Nous voyons presque autant de raisons de supprimer cet article 1er qu'il comporte d'alinéas. Afin d'éviter une énumération qui serait longue et fastidieuse, je ne dresserai pas la liste de nos griefs et m'en tiendrai à une critique générale de la teneur du dispositif.
En premier lieu, nous rejetons l'amalgame entre délinquance et difficultés sociales qui sous-tend de façon insidieuse votre discours, monsieur le ministre.
En effet, vous demandez aux conseils généraux d'inscrire dorénavant leurs actions de prévention de la délinquance dans leur politique sociale et familiale. Vous donnez ainsi à entendre que c'est au sein des familles en difficulté que naît la délinquance. C'est inacceptable !
En deuxième lieu, par le biais de différents projets de loi et par touches successives, un nouveau paysage institutionnel se met en place dans notre pays. Au nom de la nécessaire proximité de l'action publique, le Gouvernement se défausse de ses responsabilités sur les collectivités locales.
Ainsi, vous avez d'ores et déjà fait voter une loi visant à associer le maire aux missions de sécurité.

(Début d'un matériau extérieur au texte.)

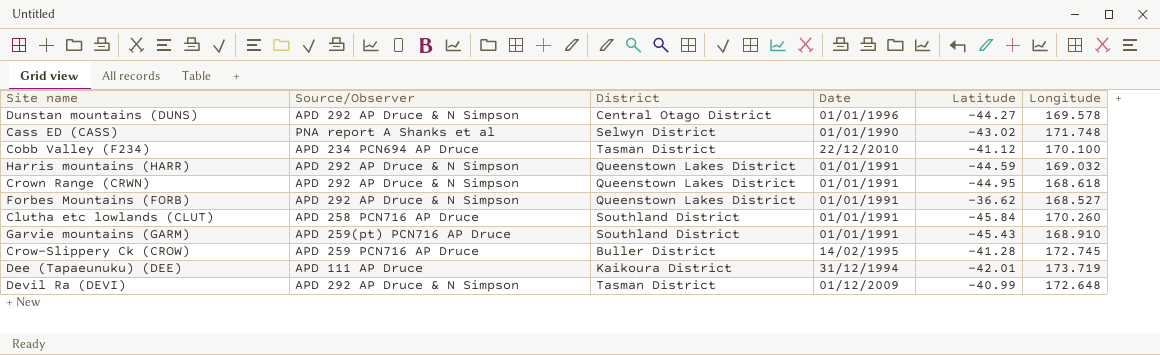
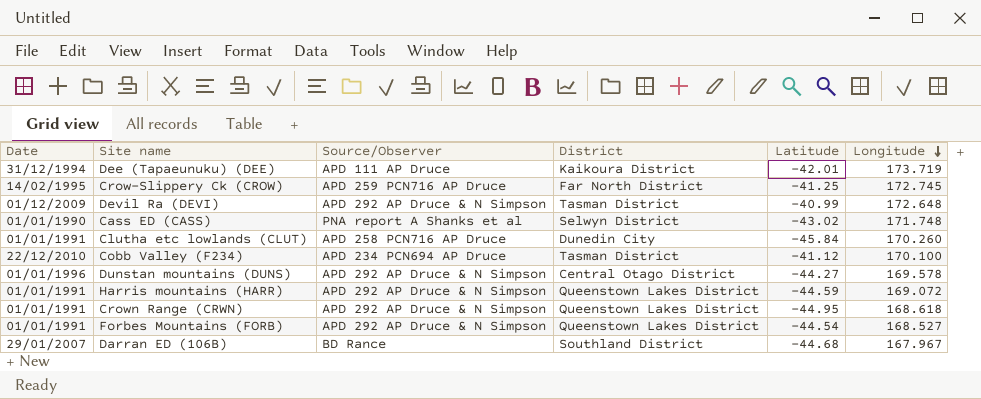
row order: none -> Longitude descending
column Date | position: 4 -> 1
row Garvie mountains (GARM): APD 259(pt) PCN716 AP Druce | Southland District | 01/01/1991 | -45.43 | 168.910 -> none
Crow-Slippery Ck (CROW) | District: Buller District -> Far North District
Crow-Slippery Ck (CROW) | Latitude: -41.28 -> -41.25
Clutha etc lowlands (CLUT) | District: Southland District -> Dunedin City
Harris mountains (HARR) | Longitude: 169.032 -> 169.072
Forbes Mountains (FORB) | Latitude: -36.62 -> -44.54
row Darran ED (106B): none -> 29/01/2007 | BD Rance | Southland District | -44.68 | 167.967

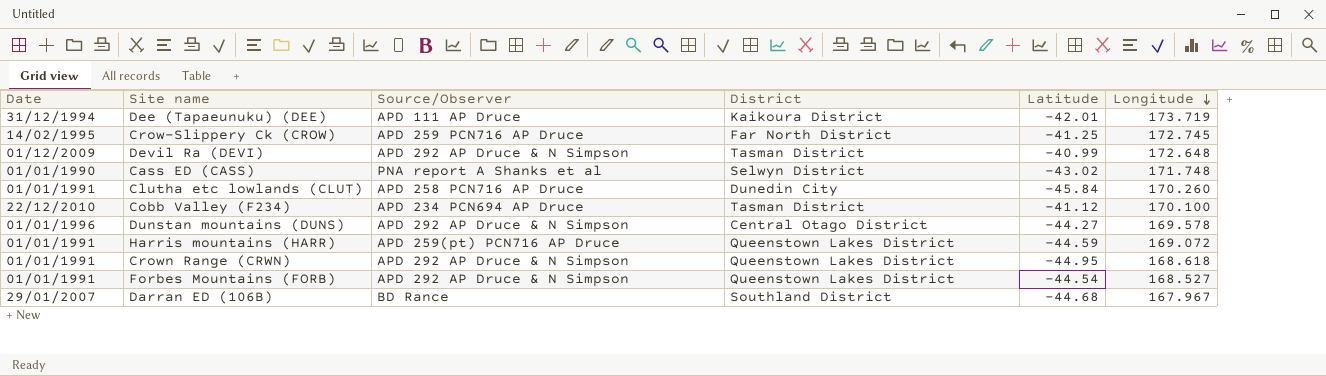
Harris mountains (HARR) | Source/Observer: APD 292 AP Druce & N Simpson -> APD 259(pt) PCN716 AP Druce

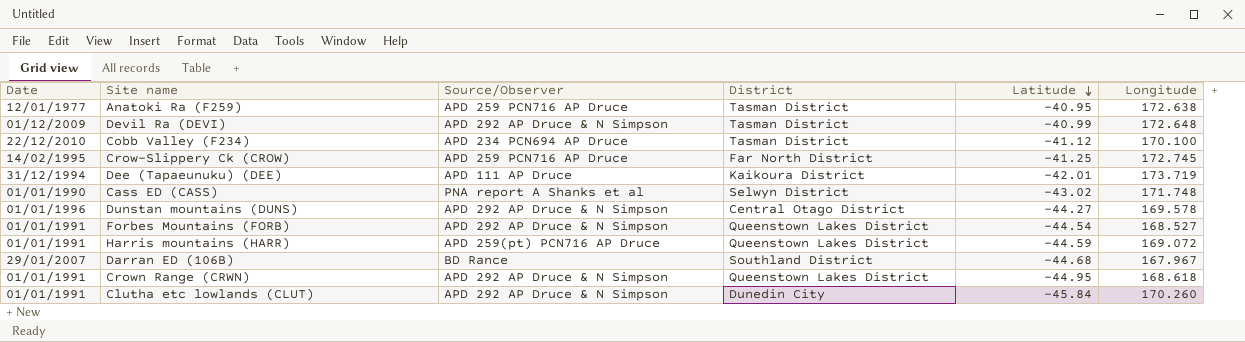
row order: Longitude descending -> Latitude descending
row Anatoki Ra (F259): none -> 12/01/1977 | APD 259 PCN716 AP Druce | Tasman District | -40.95 | 172.638
Clutha etc lowlands (CLUT) | Source/Observer: APD 258 PCN716 AP Druce -> APD 292 AP Druce & N Simpson

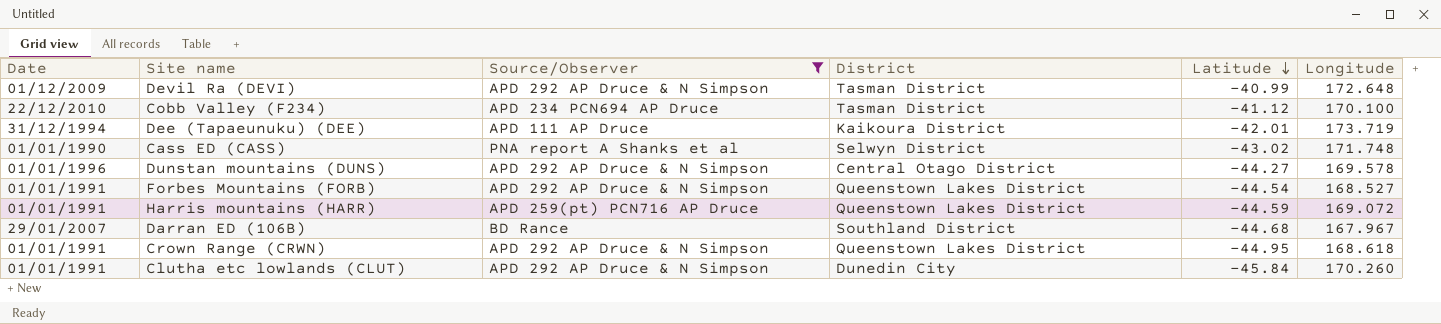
filter: none -> Source/Observer != APD 259 PCN716 AP Druce

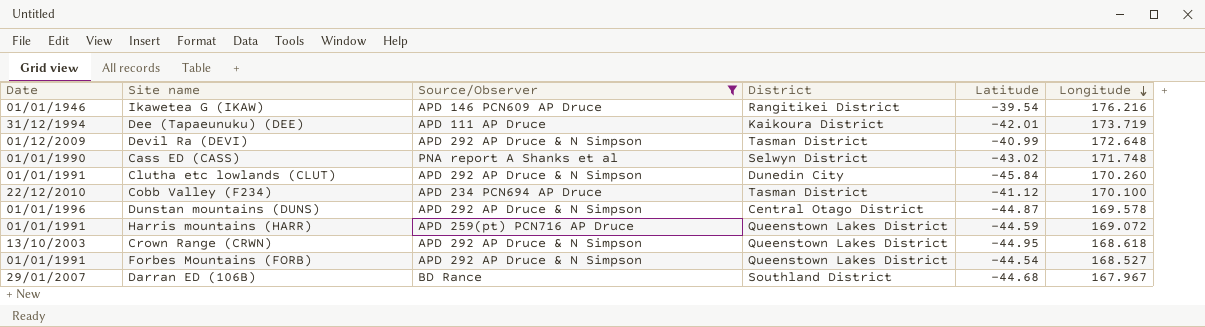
row order: Latitude descending -> Longitude descending
row Ikawetea G (IKAW): none -> 01/01/1946 | APD 146 PCN609 AP Druce | Rangitikei District | -39.54 | 176.216
Dunstan mountains (DUNS) | Latitude: -44.27 -> -44.87
Crown Range (CRWN) | Date: 01/01/1991 -> 13/10/2003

Vous proposez maintenant qu'il concoure aussi à l'exercice des missions de prévention de la délinquance, en devenant l'animateur et le coordonnateur, sur le territoire de sa commune, de l'ensemble des intervenants publics.
J'attire l'attention sur le fait qu'il s'agit là d'une mesure non pas de décentralisation, mais plutôt de déconcentration, puisqu'elle prévoit que le maire devra mettre en oeuvre les politiques de prévention définies par le préfet, dont il deviendra donc un simple auxiliaire.
Pourtant, les maires ont pris depuis longtemps leurs responsabilités dans ce domaine, en développant des politiques locales de prévention, sur le fondement de choix réfléchis, dans le cadre de leur compétence globale en matière de gestion des affaires communales. Pour mettre en place ces actions, ils se sont appuyés sur le principe constitutionnel de libre administration des collectivités territoriales.
Or, si cet article est adopté, les maires ne seront plus libres de mettre en oeuvre leurs choix de gestion, puisqu'ils devront appliquer des politiques déterminées par les autorités de l'État. Les libertés communales et la liberté de gestion des maires seront ainsi mises à mal.
L'attribution de ces nouvelles missions constitue un double piège : non seulement elle porte atteinte à la libre administration des communes, mais elle crée des charges nouvelles, que les budgets communaux devront assumer. Nous ne pouvons accepter ce nouvel encadrement de la fonction de maire.
En troisième lieu, le ministre de l'intérieur nous explique depuis des années que la délinquance reculera grâce à un droit plus répressif, à une justice moins laxiste et à une police plus agressive. Devant l'échec de cette politique, il invoque aujourd'hui la nécessaire prévention. Or, chacun le sait, les mesures de prévention coûtent cher : elles nécessitent une présence sur le terrain et des actions diversifiées et continues.
Néanmoins, le projet de loi prévoit le désengagement financier de l'État dans ce domaine, en faisant supporter aux collectivités territoriales le coût des actions que le ministère de l'intérieur continuera de définir.
En contraignant ainsi les communes à dégager des moyens pour animer et coordonner les actions sur leur territoire, en obligeant les conseils généraux à assumer l'organisation et le financement des services et des actions qui concourent à la mise en oeuvre de la politique de prévention de la délinquance, en imposant aux conseils régionaux d'assumer la sécurité dans les transports et d'inscrire dans leur politique de formation professionnelle des actions favorisant la prévention de la délinquance, ce texte méconnaît le quatrième alinéa de l'article 72-2 de la Constitution : il y a transfert de compétences, sans transfert de moyens permettant de les assumer.
Telles sont les trois raisons de fond qui justifient à nos yeux la suppression de cet article.